The depression and the anxiety that followed for a year later was something that has prevailed in my mind. I lost thirteen kilos over the course of that year. The rest of the abandonment was a gradual process. Broken promises and a measured weaning off of communication lead to another abandonment, where closure was something that wasn’t given to me but which I had to find by myself over the years that ensued.

During that time, my best friend married. She was busy setting up her own new life and left for abroad as well. I have never felt abandoned by her, probably because I was assured of her love and fondness for me. It was an upheaval though, because we lost touch for the better part of three years, but it was one I could deal with.

The point of this sojourn through the past is to understand myself a bit better right now. I just took a couple of tests and this is what they had to say:

Your romantic attachment style: Intense and Preoccupied
You have described yourself as preoccupied in your attachments. This suggests that you have more intense interpersonal relations than many people do, that in your romantic relations you sometimes feel really quite close, and at other times you feel almost estranged and cut-off. You probably have a hard time asserting yourself in a way that makes you feel you are really in control of your emotions. You may find that you often feel let down and as if you are giving much more than you get in your romances.

It’s possible that your partners feel as if you don’t really know who they are, even though you feel you are very intimate with them.
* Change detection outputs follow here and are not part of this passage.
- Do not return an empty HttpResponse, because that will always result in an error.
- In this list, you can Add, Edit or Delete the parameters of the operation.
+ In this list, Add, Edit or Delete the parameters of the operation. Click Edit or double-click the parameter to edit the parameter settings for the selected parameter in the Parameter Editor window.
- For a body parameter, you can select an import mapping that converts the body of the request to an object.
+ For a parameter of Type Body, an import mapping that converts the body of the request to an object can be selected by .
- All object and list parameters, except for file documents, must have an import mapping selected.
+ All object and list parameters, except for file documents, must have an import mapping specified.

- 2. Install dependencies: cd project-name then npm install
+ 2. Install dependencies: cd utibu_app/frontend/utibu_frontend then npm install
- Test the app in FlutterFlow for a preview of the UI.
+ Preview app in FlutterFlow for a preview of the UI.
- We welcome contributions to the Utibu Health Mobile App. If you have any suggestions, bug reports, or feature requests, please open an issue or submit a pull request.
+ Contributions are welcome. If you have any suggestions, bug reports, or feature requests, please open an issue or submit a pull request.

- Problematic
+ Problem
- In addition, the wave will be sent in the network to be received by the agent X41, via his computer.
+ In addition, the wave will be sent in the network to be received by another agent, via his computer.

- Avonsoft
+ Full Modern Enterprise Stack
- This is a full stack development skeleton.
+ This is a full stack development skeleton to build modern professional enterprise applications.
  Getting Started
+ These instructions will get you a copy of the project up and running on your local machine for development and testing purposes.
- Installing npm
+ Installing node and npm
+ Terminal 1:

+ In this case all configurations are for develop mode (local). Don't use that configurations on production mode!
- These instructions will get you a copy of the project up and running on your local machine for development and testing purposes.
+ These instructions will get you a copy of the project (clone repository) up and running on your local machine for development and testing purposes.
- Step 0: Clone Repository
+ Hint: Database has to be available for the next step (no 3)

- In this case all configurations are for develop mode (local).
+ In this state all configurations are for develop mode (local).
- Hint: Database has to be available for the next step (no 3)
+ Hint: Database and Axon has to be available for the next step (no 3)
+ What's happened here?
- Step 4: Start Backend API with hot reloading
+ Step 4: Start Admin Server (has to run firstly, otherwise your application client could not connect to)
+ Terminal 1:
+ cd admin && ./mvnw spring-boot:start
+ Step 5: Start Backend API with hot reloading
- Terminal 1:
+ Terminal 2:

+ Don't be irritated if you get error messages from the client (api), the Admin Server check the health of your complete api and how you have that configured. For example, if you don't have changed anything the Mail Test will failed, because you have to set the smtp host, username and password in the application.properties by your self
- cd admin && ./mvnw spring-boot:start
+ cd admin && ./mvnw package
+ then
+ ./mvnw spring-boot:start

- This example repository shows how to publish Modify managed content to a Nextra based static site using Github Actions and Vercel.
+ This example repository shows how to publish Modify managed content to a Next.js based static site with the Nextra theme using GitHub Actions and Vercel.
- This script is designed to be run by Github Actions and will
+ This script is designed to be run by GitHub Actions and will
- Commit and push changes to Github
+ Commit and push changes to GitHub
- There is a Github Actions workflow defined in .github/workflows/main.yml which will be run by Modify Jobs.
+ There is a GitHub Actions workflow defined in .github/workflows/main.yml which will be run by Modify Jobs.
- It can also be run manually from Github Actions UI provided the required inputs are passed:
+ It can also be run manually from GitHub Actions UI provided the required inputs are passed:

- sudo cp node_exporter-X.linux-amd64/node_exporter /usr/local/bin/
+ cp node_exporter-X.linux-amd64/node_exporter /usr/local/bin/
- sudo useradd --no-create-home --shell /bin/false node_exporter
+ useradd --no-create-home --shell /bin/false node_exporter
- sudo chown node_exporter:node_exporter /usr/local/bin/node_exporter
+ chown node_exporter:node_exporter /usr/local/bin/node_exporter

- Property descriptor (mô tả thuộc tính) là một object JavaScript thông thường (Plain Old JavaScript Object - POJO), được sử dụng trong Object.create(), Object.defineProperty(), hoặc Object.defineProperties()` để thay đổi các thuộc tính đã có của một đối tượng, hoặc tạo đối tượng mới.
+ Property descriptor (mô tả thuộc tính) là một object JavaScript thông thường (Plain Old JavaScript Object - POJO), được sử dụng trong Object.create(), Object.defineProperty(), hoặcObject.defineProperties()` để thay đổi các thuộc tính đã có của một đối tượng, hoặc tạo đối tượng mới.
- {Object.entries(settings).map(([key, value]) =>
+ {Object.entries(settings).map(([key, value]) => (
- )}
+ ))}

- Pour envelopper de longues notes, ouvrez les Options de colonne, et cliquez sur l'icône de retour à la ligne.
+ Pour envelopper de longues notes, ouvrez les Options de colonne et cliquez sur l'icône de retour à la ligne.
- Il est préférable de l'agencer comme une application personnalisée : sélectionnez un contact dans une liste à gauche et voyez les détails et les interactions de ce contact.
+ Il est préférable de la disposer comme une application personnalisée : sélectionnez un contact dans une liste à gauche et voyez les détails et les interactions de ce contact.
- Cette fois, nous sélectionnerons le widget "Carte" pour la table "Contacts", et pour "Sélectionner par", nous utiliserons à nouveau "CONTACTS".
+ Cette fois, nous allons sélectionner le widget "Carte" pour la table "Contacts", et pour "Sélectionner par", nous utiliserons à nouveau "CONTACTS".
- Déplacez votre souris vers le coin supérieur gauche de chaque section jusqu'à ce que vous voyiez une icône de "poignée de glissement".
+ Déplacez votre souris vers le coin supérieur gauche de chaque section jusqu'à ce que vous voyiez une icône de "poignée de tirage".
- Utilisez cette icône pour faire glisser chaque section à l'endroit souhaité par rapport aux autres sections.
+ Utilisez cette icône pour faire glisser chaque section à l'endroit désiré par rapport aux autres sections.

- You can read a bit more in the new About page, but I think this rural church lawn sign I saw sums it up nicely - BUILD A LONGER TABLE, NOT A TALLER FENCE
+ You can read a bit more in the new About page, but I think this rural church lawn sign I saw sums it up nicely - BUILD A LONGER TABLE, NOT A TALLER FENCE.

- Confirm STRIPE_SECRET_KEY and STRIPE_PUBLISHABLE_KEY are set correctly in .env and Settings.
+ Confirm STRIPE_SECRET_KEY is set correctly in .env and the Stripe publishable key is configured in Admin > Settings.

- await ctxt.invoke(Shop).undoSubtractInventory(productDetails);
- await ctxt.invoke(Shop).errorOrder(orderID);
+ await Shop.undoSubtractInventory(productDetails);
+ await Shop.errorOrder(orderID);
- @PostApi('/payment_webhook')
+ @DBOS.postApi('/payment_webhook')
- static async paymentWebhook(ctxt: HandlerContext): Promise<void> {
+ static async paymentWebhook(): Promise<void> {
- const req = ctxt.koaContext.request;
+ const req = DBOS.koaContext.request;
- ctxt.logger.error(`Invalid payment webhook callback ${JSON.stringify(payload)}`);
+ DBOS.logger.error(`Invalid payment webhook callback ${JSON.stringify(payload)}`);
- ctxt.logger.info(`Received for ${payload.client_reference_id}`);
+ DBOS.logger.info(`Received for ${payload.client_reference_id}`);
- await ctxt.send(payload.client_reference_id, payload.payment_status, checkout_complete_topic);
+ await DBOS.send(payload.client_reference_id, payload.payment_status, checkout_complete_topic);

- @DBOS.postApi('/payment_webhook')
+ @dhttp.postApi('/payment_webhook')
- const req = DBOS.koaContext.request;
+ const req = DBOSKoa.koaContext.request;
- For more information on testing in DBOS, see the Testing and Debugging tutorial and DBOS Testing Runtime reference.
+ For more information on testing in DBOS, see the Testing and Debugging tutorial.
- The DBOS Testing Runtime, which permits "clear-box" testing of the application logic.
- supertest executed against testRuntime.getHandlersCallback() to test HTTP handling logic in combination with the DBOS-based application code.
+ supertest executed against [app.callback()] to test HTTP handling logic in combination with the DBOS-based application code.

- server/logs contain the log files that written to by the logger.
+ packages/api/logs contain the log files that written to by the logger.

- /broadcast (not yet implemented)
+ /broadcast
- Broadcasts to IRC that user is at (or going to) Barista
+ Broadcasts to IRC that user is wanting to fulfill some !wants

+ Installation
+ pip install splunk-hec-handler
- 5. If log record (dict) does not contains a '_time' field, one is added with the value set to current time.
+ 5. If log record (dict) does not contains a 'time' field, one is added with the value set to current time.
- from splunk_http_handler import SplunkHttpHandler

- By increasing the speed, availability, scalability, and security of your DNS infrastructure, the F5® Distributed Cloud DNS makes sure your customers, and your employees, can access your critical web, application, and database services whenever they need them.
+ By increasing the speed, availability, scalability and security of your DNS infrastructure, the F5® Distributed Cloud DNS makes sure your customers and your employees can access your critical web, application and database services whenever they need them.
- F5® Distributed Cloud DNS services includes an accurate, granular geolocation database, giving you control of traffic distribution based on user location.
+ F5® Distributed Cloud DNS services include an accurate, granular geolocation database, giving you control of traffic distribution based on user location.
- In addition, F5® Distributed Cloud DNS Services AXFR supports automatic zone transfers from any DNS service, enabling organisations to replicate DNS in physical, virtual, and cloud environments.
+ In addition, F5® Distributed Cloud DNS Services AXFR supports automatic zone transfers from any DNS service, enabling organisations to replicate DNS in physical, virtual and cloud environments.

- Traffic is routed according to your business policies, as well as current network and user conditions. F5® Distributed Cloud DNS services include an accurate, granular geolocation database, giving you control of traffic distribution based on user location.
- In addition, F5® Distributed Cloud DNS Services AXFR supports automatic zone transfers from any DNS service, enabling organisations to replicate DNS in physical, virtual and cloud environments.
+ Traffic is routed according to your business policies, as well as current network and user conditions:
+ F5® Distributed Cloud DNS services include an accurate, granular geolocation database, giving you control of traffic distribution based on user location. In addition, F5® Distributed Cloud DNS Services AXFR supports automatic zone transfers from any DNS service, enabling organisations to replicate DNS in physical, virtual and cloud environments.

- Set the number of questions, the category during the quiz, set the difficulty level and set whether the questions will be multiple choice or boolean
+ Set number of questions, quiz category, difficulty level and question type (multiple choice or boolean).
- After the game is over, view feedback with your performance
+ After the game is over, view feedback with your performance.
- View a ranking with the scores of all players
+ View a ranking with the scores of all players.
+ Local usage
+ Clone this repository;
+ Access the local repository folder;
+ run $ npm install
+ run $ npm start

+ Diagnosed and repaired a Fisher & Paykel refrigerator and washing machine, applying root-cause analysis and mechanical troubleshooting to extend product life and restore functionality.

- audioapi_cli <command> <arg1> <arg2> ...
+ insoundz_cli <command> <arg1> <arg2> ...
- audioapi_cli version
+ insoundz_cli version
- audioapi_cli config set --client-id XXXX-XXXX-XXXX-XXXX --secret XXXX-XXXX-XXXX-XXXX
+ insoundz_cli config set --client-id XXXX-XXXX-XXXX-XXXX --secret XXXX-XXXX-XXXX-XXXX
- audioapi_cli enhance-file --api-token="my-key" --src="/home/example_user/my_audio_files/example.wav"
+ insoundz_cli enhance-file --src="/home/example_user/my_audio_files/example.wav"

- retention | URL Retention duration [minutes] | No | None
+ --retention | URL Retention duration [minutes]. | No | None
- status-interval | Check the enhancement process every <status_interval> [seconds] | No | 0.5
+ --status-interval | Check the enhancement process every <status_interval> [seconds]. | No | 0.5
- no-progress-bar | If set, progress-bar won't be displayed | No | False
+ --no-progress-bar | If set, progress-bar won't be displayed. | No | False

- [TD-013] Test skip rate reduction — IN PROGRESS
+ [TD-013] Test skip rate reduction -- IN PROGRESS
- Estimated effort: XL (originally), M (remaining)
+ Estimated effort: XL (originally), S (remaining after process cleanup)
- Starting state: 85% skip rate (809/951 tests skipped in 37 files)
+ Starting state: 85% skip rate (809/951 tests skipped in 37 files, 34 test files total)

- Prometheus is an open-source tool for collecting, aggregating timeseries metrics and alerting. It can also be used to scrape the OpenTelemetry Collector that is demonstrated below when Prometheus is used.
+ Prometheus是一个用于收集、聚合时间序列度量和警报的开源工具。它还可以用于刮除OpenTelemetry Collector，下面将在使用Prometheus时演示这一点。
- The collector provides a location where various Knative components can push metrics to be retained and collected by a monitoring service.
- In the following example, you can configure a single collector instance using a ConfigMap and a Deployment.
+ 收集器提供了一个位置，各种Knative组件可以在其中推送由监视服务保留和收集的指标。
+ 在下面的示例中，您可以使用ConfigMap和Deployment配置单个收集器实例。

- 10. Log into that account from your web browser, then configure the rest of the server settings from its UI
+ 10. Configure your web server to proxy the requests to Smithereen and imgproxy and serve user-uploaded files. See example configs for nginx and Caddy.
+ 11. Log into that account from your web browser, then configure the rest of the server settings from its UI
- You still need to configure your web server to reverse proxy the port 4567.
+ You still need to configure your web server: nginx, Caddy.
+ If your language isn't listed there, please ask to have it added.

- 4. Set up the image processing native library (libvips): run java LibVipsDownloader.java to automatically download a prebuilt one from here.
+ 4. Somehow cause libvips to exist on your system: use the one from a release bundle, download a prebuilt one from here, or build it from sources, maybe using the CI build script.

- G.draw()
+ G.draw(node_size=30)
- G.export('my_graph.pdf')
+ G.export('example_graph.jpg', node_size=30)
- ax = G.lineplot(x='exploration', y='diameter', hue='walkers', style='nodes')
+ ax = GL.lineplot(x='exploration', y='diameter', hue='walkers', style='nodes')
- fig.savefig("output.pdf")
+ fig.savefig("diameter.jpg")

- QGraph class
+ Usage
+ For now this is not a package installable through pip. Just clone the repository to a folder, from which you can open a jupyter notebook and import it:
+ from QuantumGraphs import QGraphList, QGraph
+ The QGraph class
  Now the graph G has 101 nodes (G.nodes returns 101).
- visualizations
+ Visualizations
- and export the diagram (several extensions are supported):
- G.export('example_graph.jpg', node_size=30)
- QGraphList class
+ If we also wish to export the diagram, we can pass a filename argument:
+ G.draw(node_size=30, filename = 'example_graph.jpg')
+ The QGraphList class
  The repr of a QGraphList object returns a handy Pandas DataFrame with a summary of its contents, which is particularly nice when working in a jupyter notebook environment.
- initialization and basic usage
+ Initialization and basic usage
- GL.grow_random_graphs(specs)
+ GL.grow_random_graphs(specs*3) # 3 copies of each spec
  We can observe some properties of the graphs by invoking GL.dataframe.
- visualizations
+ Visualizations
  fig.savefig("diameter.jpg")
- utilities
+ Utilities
You probably have a higher level of emotional arousal than most other people, both positive and negative, and this gets expressed in your romantic relationships. You may find it hard to be without a lover, and yet find that when you have a lover, the intensity puts a strain on the relationship.

Being preoccupied in romance is a matter of degree. A good lover thinks of the beloved often and holds the beloved in her or his thoughts. Mindfulness is a virtue and being mindful of one’s lover is highly regarded and a tremendous asset in close relationships. But there’s a difference between mindfulness and preoccupation. If you feel that perhaps you have been too preoccupied in love, it may be time for you to consider professional help. Being overly preoccupied in love is a condition that can often be successfully addressed in psychotherapy.

Remember that attachment styles exist in degrees, and in this test, the degree to which a style is true for you will make a difference in your interpretation. Everyone has to have some style or another, and the features of any one style only become maladaptive when they exist in the extreme.

There is also the result in which I scored a 100 out of 100 for abandonment. Apparently, I have what is termed as the ‘abandonment wound’. I don’t really think these are all that conclusive. I don’t really trust in most things anymore. It’s almost like planning your day according to astrological patterns. There may be some truth in the stars, but one can lead one’s life according to their predictions. Science is still so new and still so scary, almost like a volcano that keeps spouting new lava – viewed from afar but felt in the atmosphere.

I have no real idea of what is going on in my head. All I can do is be self-aware and these write ups are my way of dealing with what is happening inward. There are times when I hear a song and I progress inward. Hoping to understand myself more and realise what makes me who I am. And hoping that once I do understand myself the adapting into something else doesn’t happen soon. I wish to get to know Harpreet and what makes him tick. I believe he is someone, who is worth knowing, after all. Someone worth taking the time to understand and love.